Totally uncalled for 

Can't you debate without the stupid childish comments?

I don't agree with not wearing a seatbelt either - but IMO that comment is totally out of order.


----------



## Colliebarmy (Sep 27, 2012)

Robnsacha said:


> Nascar drivers wear a 6point harness and are sat on a space frame chassis surrounded by a rollcage. Not exactly a seatbelt is it. An seen plenty of topfuel dragsters burst into flames and the has to be removed so there not cooked alive. So whats your point?


the point is (according to you) its pointless wearing any safety device even if its required by law, BTW, where and when did you see Top Fuel drivers trapped? Ive been going for 25 years and not seen one liable to be cooked.....

over to you....gonzo


----------



## Colliebarmy (Sep 27, 2012)

MCWillow said:


> Totally uncalled for
> 
> Can't you debate without the stupid childish comments?
> 
> I don't agree with not wearing a seatbelt either - but IMO that comment is totally out of order.


he started it....


----------



## Guest (Dec 31, 2012)

MCWillow said:


> I don't think they refuse to take off, as the lights come on after the plane starts taxiing, and if they come on mid-flight (like they did with turbulence from Hurricane Sandy in October ) they usually aren't going to stop somewhere else - but its the cabin crews job to make sure all passengers put their belts on.
> 
> It makes their life (and job) very difficult if a passenger refuses to wear their belt when asked.
> 
> ...


I see your point and cant really respond to it


----------



## MCWillow (Aug 26, 2011)

Colliebarmy said:


> he started it....


Seriously?


----------



## Guest (Dec 31, 2012)

Colliebarmy said:


> the point is (according to you) its pointless wearing any safety device even if its required by law, BTW, where and when did you see Top Fuel drivers trapped? Ive been going for 25 years and not seen one liable to be cooked.....
> 
> over to you....gonzo


Tell me where i said any safety device? And your telling me no drag car driver has ever been pulled from a burning car? Because thats simply not true


----------



## MCWillow (Aug 26, 2011)

I think racing for a living/dream are a bit different from everyday driving on the roads 

I was at my brothers yesterday (the one that survived his crash, so we see in our birthday next month, together as always :thumbup: )

His girlfriends son was a bike racer - I am sure he didn't race on the roads, like he did at the track - and he did have a fair few crashes!

Jay

My son is also a bike rider, as is my OH (we have been on a few biking holidays, and hairpin bends on Italian mountains, with nothing but a sheer drop on one side can be a bit scary :scared: ) - but that doesnt mean we ride like idiots or racers on UK roads.

You can't compare race conditions to normal road conditions. And yes, I _still_ think seat belts should be worn by everyday road users!


----------



## Zaros (Nov 24, 2009)

JeeZues! 

Either some folks should mature a little more or Admin should closely monitor the behaviour of some of its more errant immature users.




Nevertheless,

Whilst out driving yesterday I was stopped and breathalysed along with several other motorists. 

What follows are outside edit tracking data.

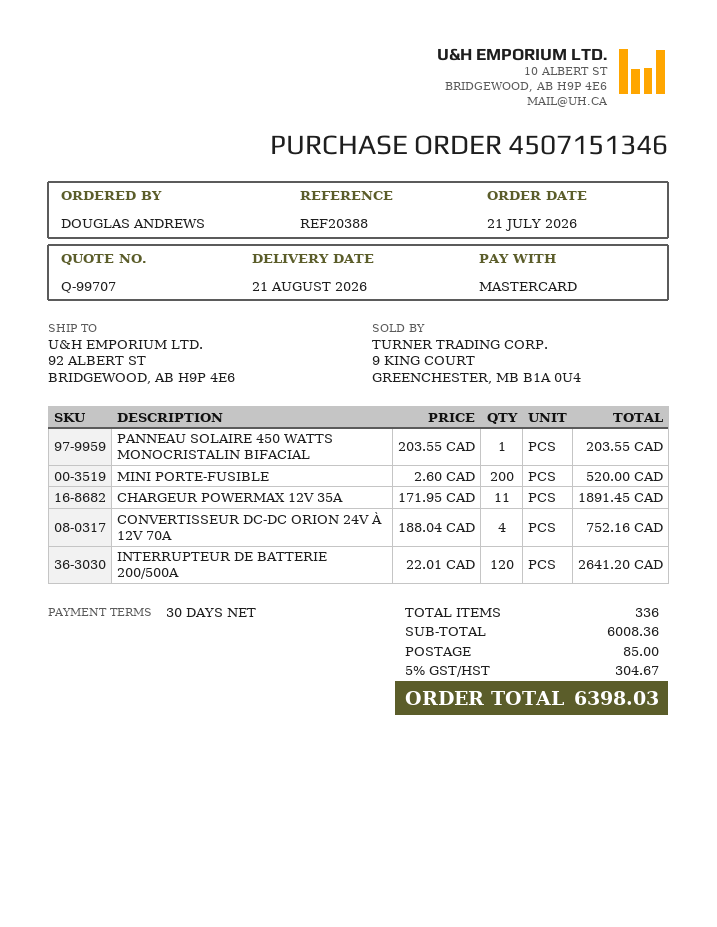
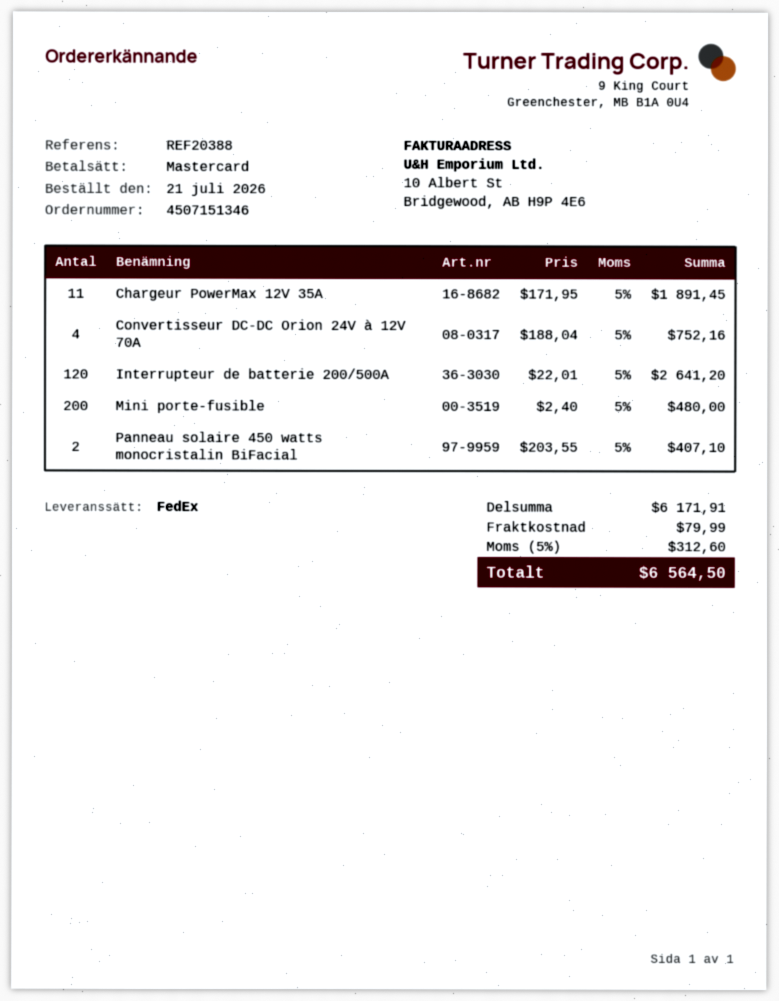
PANNEAU SOLAIRE 450 WATTS MONOCRISTALIN BIFACIAL: 1 x 203.55 = 203.55 -> 2 x 203.55 = 407.10
MINI PORTE-FUSIBLE: 200 x 2.60 = 520.00 -> 200 x 2.40 = 480.00
subtotal: 6008.36 -> 6171.91
shipping: 85.00 -> 79.99
tax: 5% = 304.67 -> 5% = 312.60
total: 6398.03 -> 6564.50

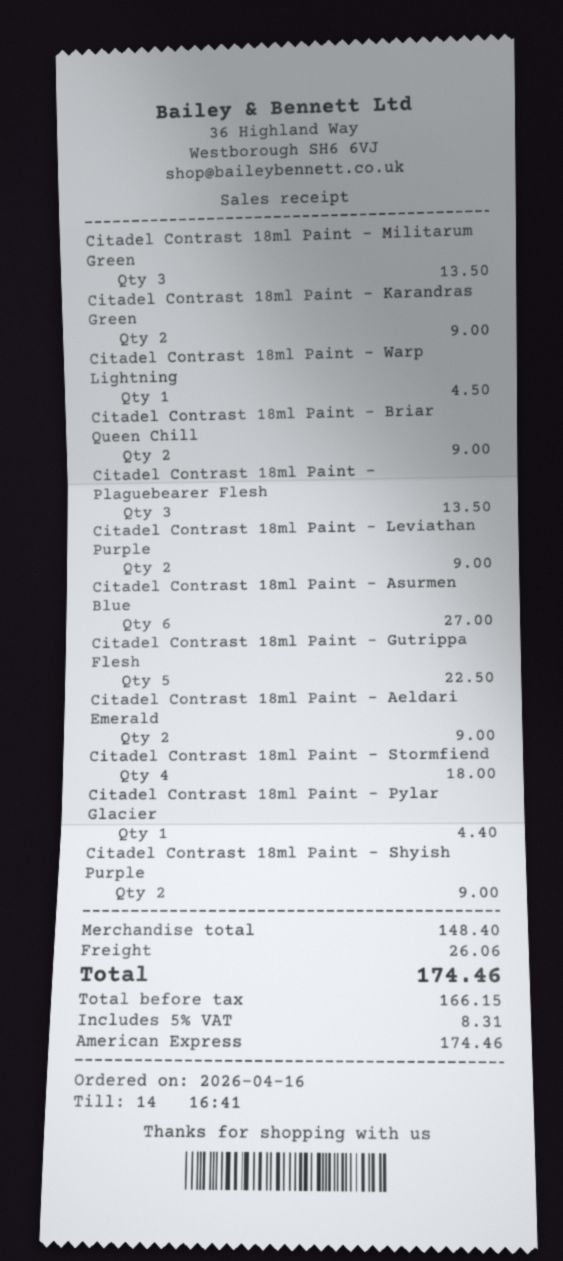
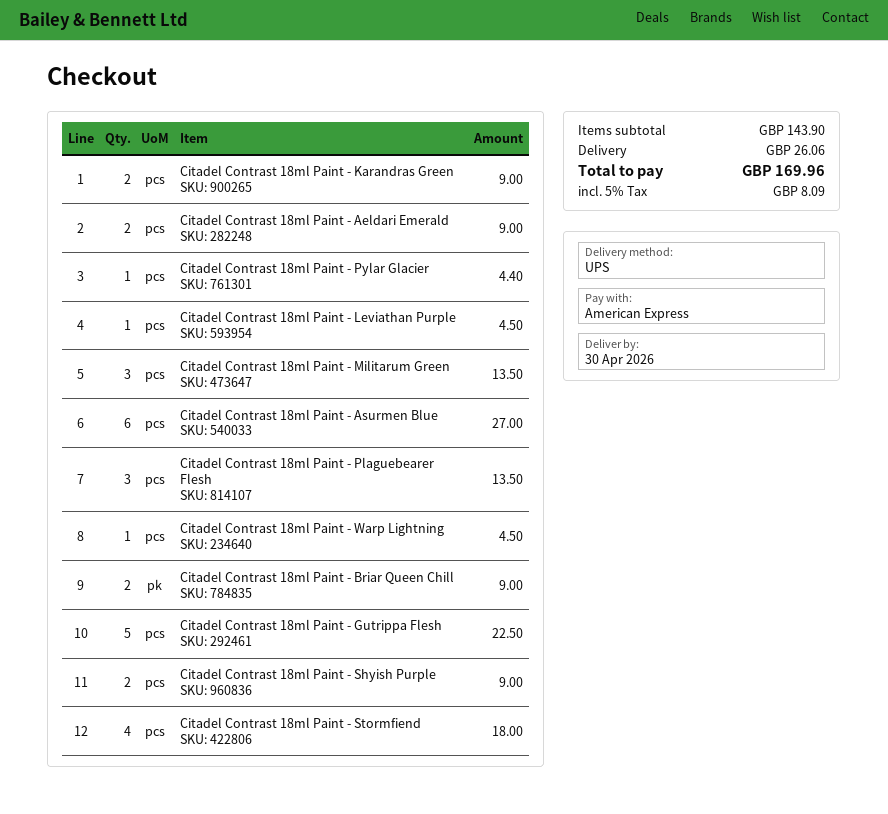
Citadel Contrast 18ml Paint - Leviathan Purple: 2 for 9.00 -> 1 for 4.50
subtotal: 148.40 -> 143.90
tax: 5% = 8.31 -> 5% = 8.09
total: 174.46 -> 169.96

The roadside check took all of 60 seconds.

However, during that brief period I sat and watched as the car in front of me was driven off the road by one Police Officer and the driver of that vehicle taken away to begin an unscheduled journey in the back of a Police Van.

I wonder which one of us was inconvenienced the most? :confused1:


----------



## swarthy (Apr 24, 2010)

CharleyRogan said:


> Really? I didn't know that. I have my own breathlyser for when i been out the night before., but you wouldn't catch me out at 9am after a night out, 3pm is more likely!


It's now a mandatory requirement for drivers to carry a breathalyser in the car in France.

The funny bit is, they had to give drivers a "grace period", as you couldn't buy them anywhere in France (and they must be a certain French make and standard) -

Yet there are literally hundreds of them across Halford stores in the UK and in the Chunnel shop before boarding (so am guessing you can probably get them on the Ferries as well).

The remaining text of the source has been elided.